大阪芸術大学のオペラ公演は今年で第39回。例年は大学内にある芸術劇場で上演されてきましたが、今回はおよそ1400席ものキャパシティを備えたNHK大阪ホールでの初公演ということで、学生たちの意気込みも十分。演奏学科、舞台芸術学科、アートサイエンス学科とのコラボレーションで、これまでにない新たな表現に挑みました。

「魔笛」は、モーツァルトが自由にイマジネーションを膨らませた作品です。今回の舞台ではそのオリジナルを尊重して、歌詞はすべてドイツ語で上演されました。ソプラノの技巧が冴え渡る「夜の女王のアリア」や、「パ、パ、パ…」という掛け合いが楽しいパパゲーノとパパゲーナの二重唱など、有名な曲の数々を見事に歌いこなす演奏学科声楽コースの学生たち。特別ゲストとして、大阪芸大の卒業生で、現在、俳優として活躍する木下ほうかさんも出演して、オペラの中にもなごやかな笑いのスパイスを加えました。
舞台の前に特別に設けられたオーケストラピットには大阪芸術大学管弦楽団。タクトを振る牧村邦彦先生、舞台上で熱演するキャストたちとの息もぴったりと合っていました。

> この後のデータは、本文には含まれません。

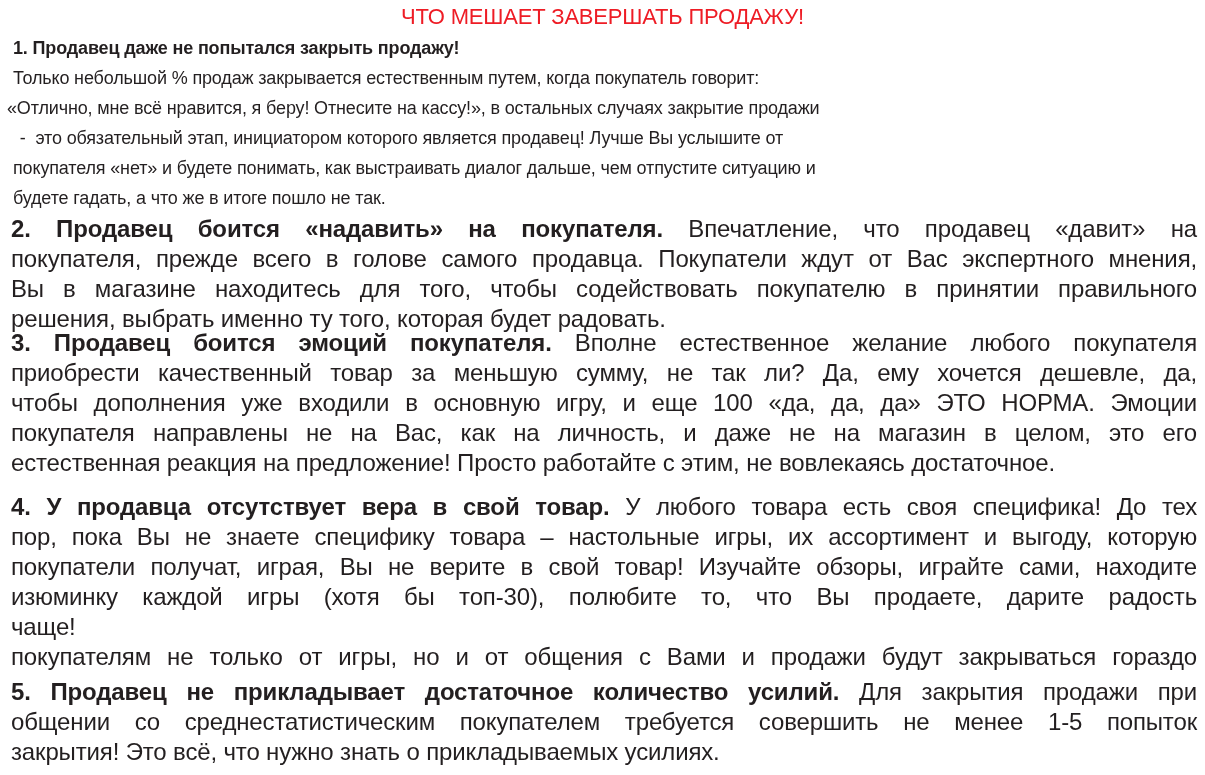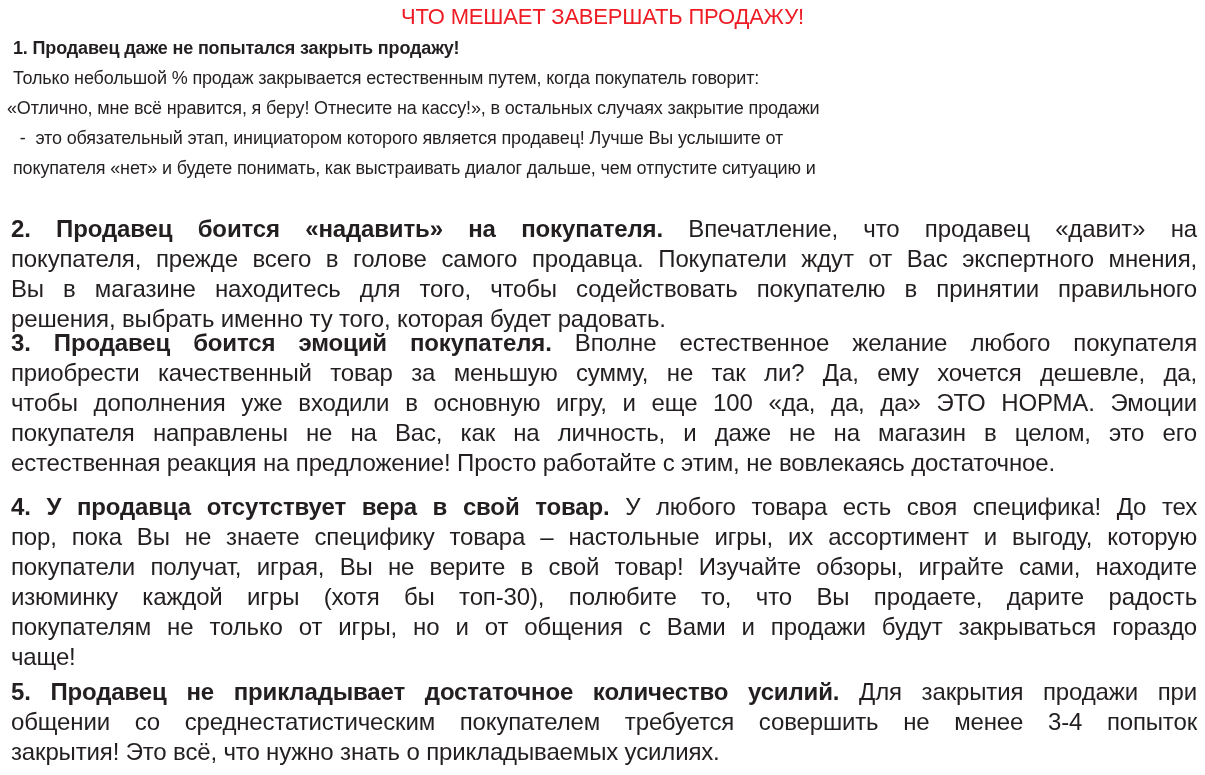"будете гадать, а что же" span.line { html: none -> <span>будете гадать, а что же в итоге пошло не так.</span> }
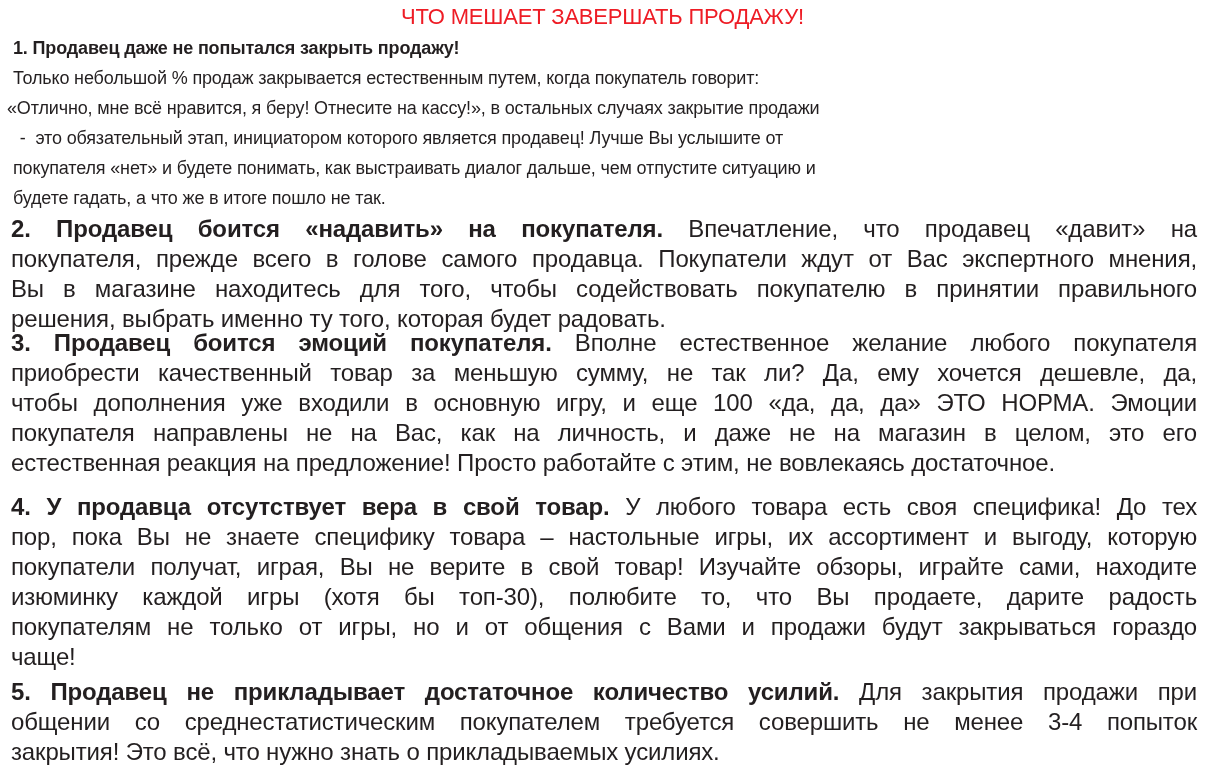"покупателям не только от игры," span.line { order: before "чаще!" -> after "чаще!" }
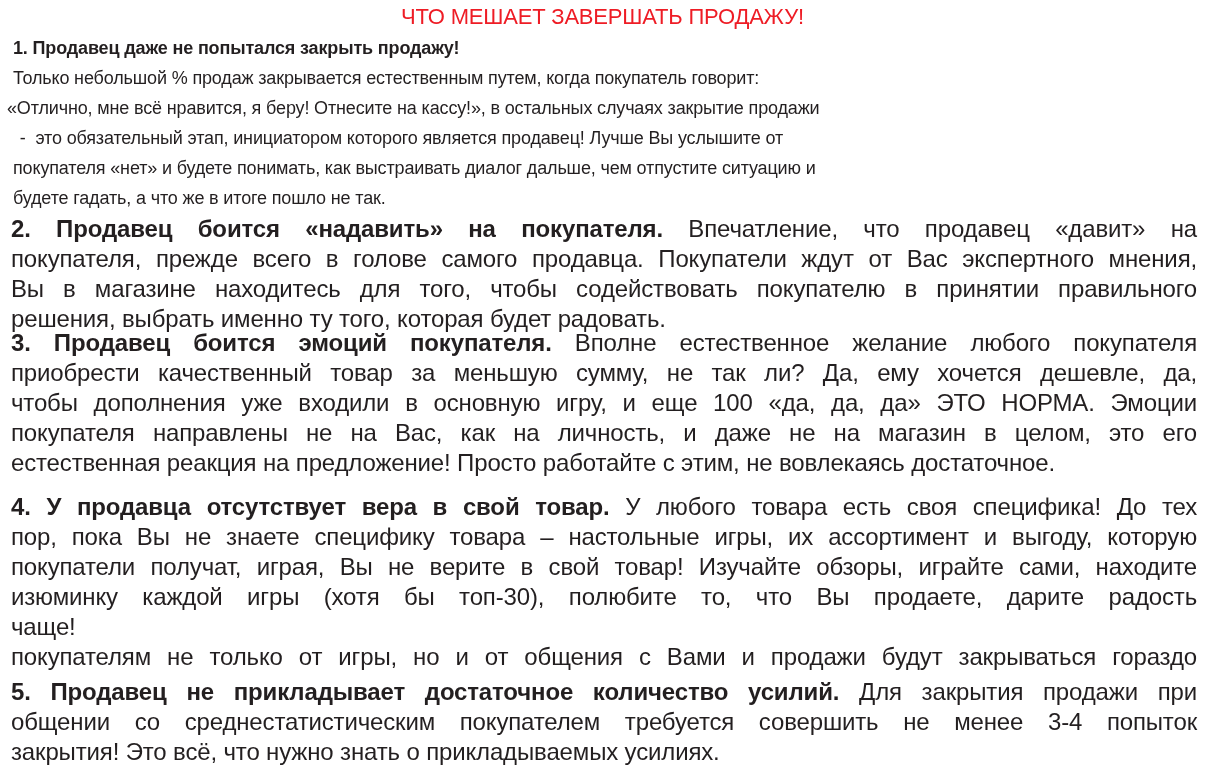"общении со среднестатистическим" span.line { text: 3-4 -> 1-5 }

今回、新たな試みとなったのは、プロジェクションマッピングを駆使した舞台美術です。映像演出は、アートサイエンス学科教員川坂翔先生(クリエイティブカンパニー・NAKED Inc.)による日本でトップレベルのクオリティです。王子タミーノやパパゲーノ、夜の女王、ザラストロといった登場人物たちが歌いだすと、マッピング技術の力によって舞台上の景色が大胆に変化します。あるときは大蛇の襲いくる荒野に、あるときは小鳥が飛びかう明るい野原に、またあるときは荘厳な神殿に。そのキャンバスとなる舞台装置を制作したのも、舞台芸術学科の卒業生で、現在、舞台美術コース教員の松本紘子先生です。素材には大学内に生えていた竹、ダンボールを利用し、アイデアに満ちた斬新な舞台になりました。
さらに、舞台芸術学科 舞台美術コースの学生たちが制作したユニークな衣裳や数々の小道具、舞踊コースによる華やかなダンスが作品を盛り上げます。

約200年前に作曲されて以来、世界中で数え切れないほど上演されてきたオペラ「魔笛」。学生たちの創造力、現代のテクノロジーのコラボレーションによって、かつてない感性が自由に羽ばたく舞台となりました。